_Entries provided_
§ §
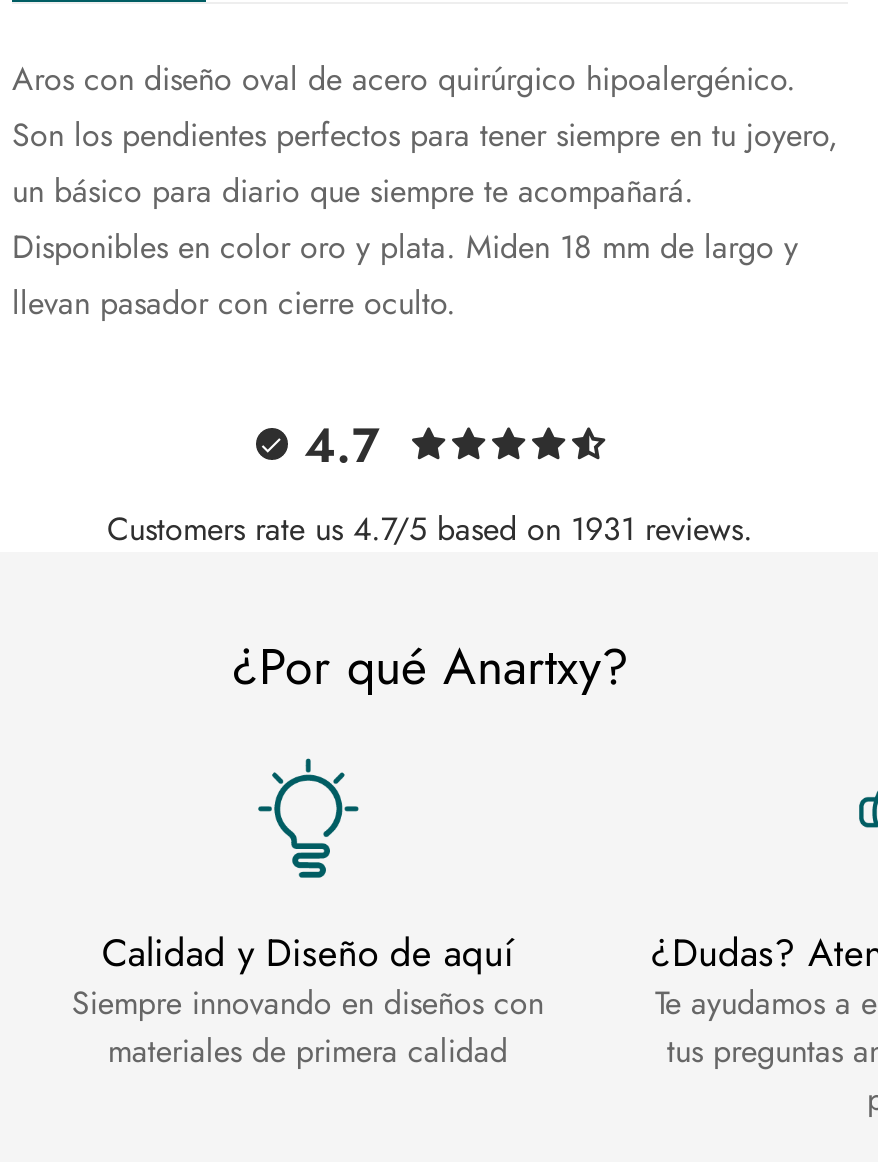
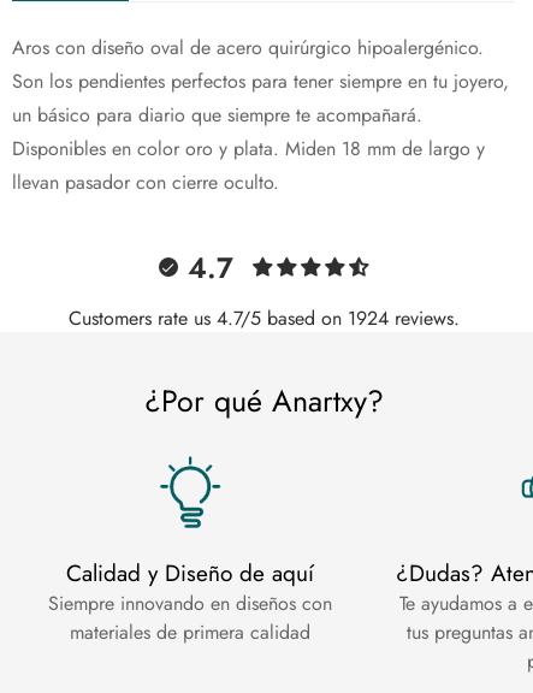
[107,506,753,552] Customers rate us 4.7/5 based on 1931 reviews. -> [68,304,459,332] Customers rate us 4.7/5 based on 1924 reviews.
§ §
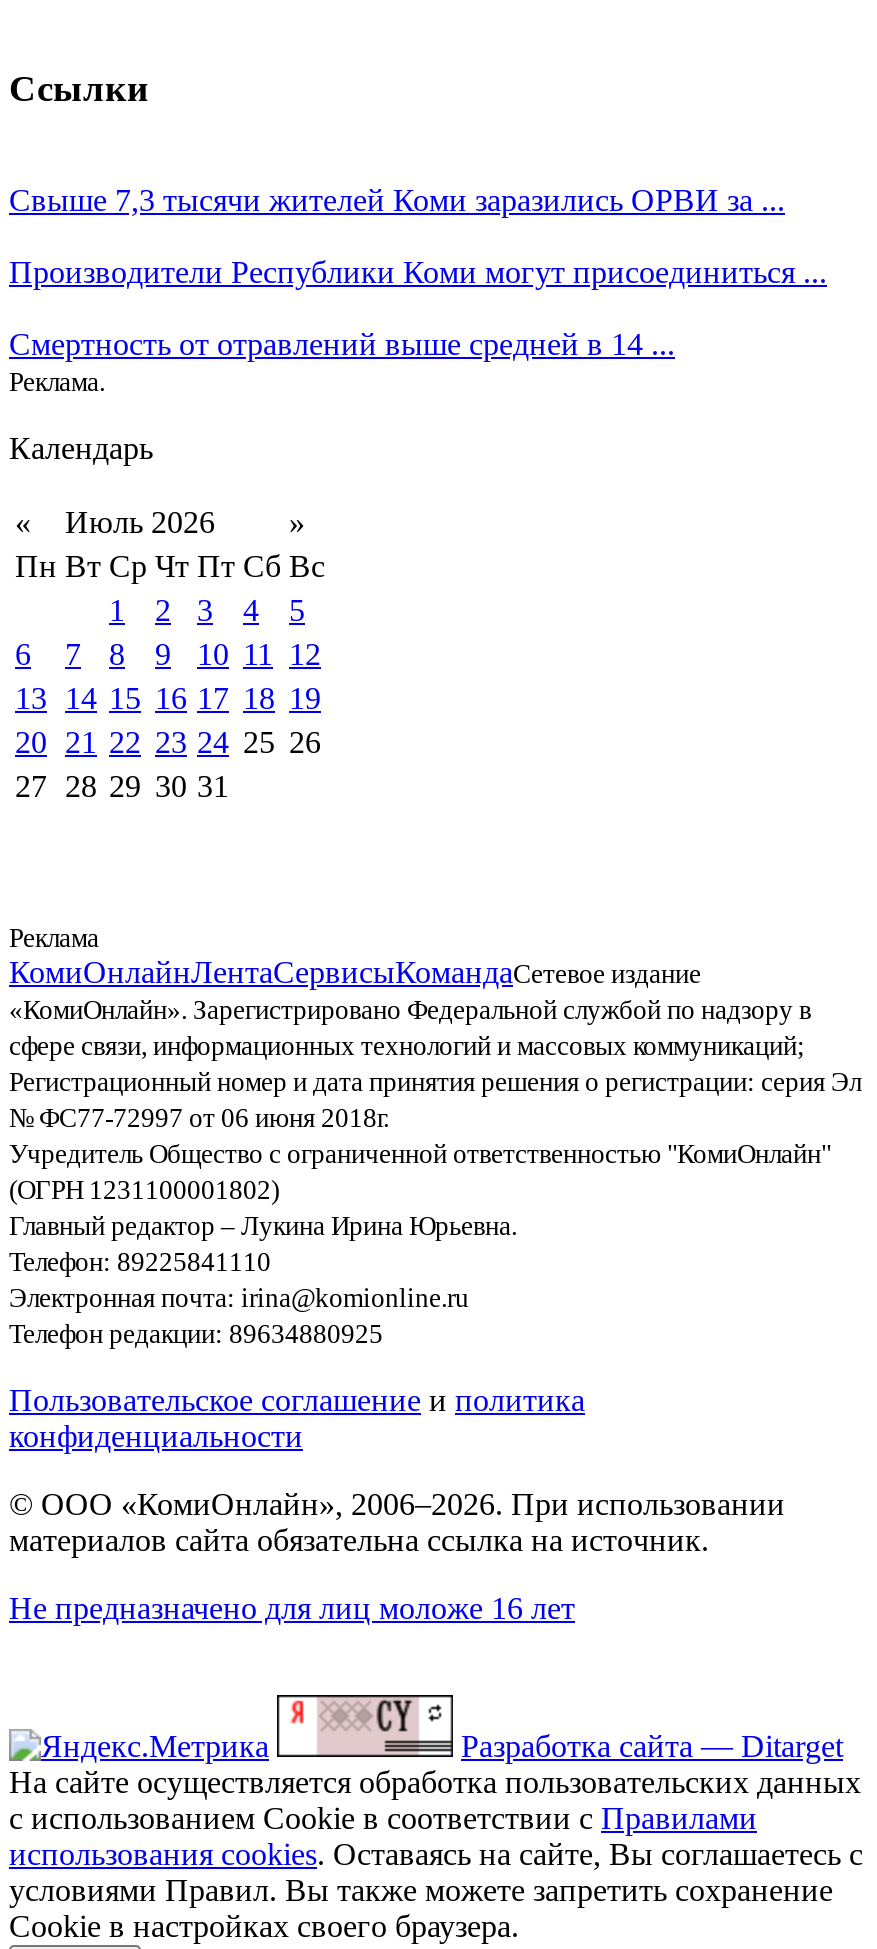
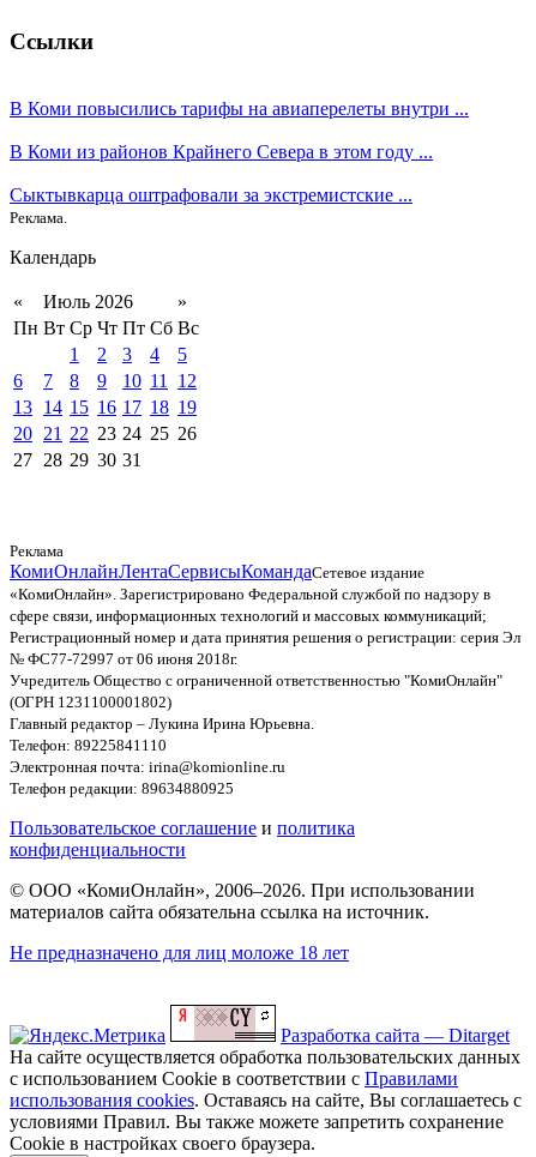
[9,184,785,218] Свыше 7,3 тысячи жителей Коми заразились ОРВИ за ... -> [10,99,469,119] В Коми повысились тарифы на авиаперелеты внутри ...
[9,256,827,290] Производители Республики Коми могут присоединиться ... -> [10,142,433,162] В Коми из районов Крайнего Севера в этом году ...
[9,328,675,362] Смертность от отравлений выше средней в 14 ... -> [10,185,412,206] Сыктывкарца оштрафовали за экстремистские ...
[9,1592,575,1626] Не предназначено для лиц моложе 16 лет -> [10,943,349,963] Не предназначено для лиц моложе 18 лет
§ §
_What is being asked_
In the entries above, one line contains "[9,328,675,362] Смертность от" and another contains "[9,1592,575,1626] Не предназначено". Reproduce exactly those two lines and the lines between them, nothing else.

_Output_
[9,328,675,362] Смертность от отравлений выше средней в 14 ... -> [10,185,412,206] Сыктывкарца оштрафовали за экстремистские ...
[9,1592,575,1626] Не предназначено для лиц моложе 16 лет -> [10,943,349,963] Не предназначено для лиц моложе 18 лет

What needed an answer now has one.